WORK INSTRUCTION: Report the number of lines in these entries that contain "Documentation". Write only the number.

++++++++++

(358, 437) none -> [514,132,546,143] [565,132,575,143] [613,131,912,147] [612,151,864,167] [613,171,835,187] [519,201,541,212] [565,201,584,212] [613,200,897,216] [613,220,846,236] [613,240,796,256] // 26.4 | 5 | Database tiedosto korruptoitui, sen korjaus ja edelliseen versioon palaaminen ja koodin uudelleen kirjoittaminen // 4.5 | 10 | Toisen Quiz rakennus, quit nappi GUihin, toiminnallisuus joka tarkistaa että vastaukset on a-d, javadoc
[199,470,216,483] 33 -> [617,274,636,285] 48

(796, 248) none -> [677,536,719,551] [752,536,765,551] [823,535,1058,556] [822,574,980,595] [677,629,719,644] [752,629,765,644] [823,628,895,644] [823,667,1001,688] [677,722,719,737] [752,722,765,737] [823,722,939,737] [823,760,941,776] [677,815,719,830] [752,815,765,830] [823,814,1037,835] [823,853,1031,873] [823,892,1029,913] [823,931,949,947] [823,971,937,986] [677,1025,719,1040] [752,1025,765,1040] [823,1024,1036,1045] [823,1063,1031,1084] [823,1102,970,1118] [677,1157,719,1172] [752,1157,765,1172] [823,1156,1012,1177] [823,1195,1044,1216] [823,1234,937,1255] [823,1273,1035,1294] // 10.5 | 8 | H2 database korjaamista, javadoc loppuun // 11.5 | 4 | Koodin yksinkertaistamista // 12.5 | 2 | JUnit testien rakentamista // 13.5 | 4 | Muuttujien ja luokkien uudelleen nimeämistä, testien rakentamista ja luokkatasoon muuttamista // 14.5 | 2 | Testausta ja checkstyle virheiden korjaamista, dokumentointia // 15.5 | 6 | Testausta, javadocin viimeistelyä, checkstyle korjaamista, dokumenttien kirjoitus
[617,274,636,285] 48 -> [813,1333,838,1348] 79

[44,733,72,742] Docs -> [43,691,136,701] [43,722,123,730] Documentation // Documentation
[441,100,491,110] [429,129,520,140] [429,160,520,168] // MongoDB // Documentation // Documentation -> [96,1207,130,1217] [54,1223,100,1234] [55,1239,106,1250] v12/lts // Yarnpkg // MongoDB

++++++++++

SOLUTION TO THE PROBLEM: 2